§ **WHAT THE TASK ASKS**
Down to the last line, reproduce the data that follows, but skip the pictures.

§ **INPUT DATA**
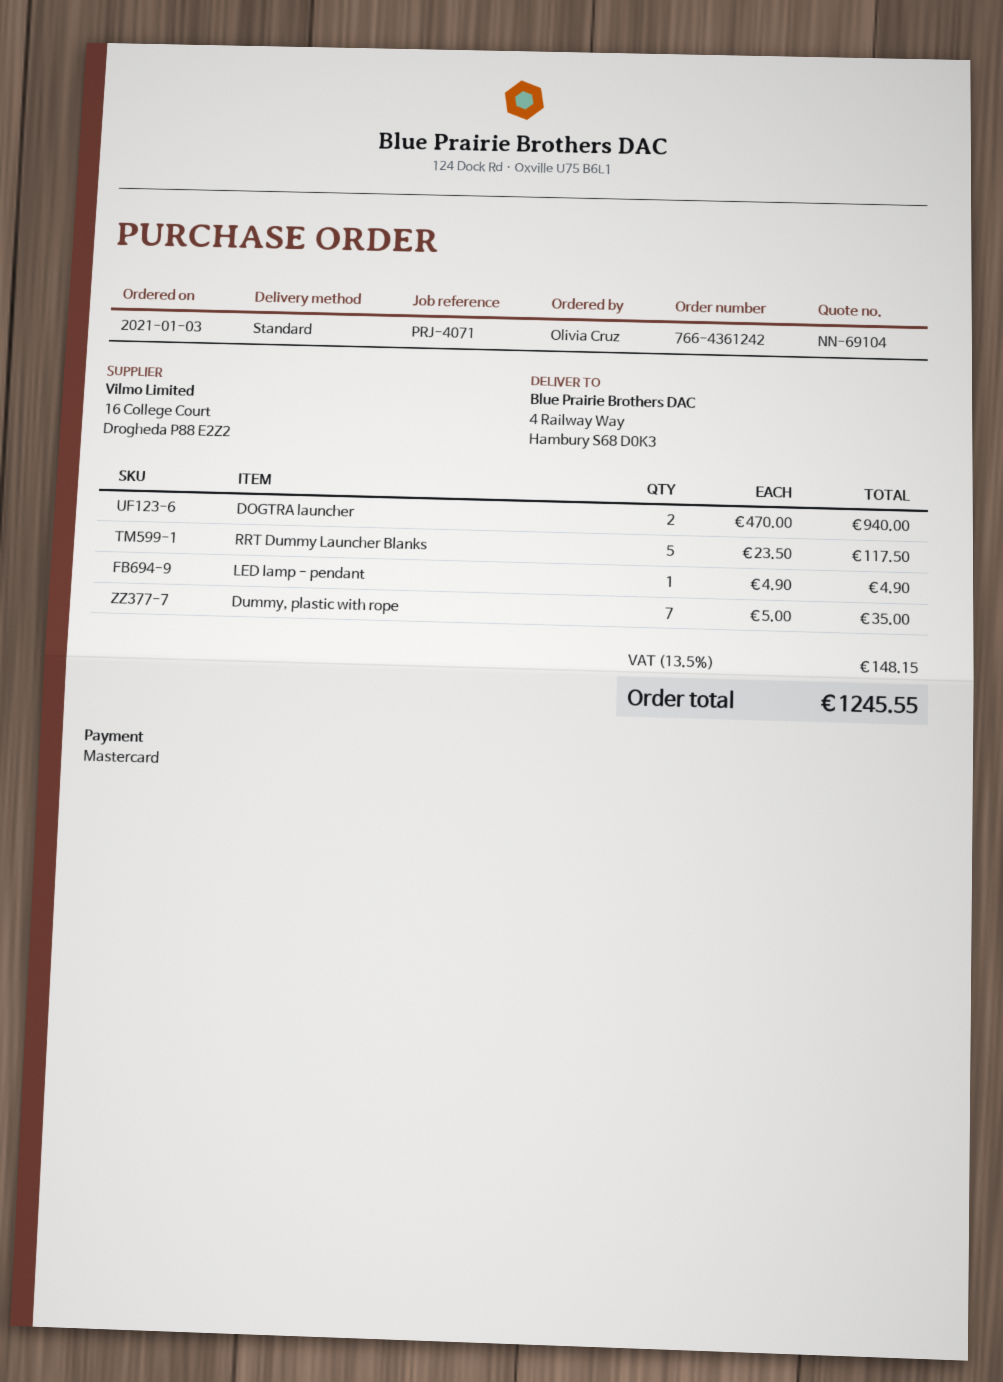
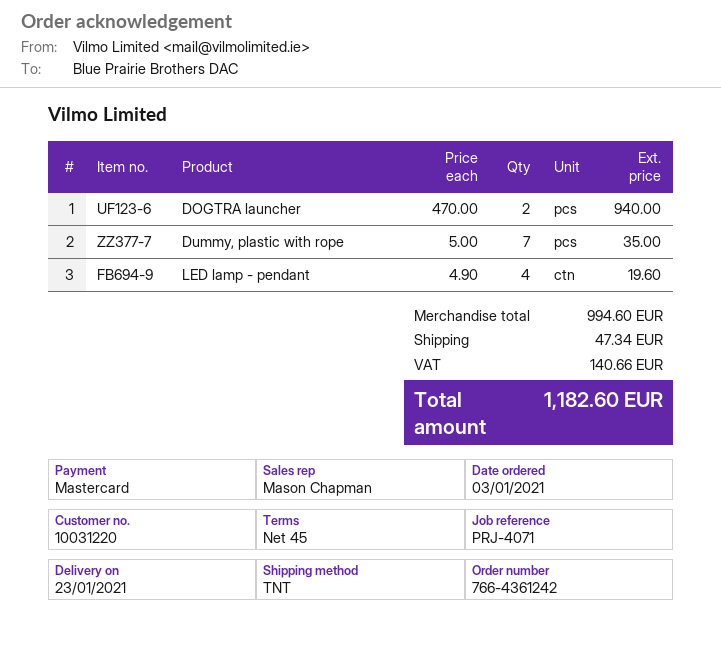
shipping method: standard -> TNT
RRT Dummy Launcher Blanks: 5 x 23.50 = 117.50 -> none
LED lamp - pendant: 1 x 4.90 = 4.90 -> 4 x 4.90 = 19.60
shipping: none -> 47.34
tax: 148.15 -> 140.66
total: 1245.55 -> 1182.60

§ **SOLUTION FOR THIS TASK**
shipping method: standard -> TNT
RRT Dummy Launcher Blanks: 5 x 23.50 = 117.50 -> none
LED lamp - pendant: 1 x 4.90 = 4.90 -> 4 x 4.90 = 19.60
shipping: none -> 47.34
tax: 148.15 -> 140.66
total: 1245.55 -> 1182.60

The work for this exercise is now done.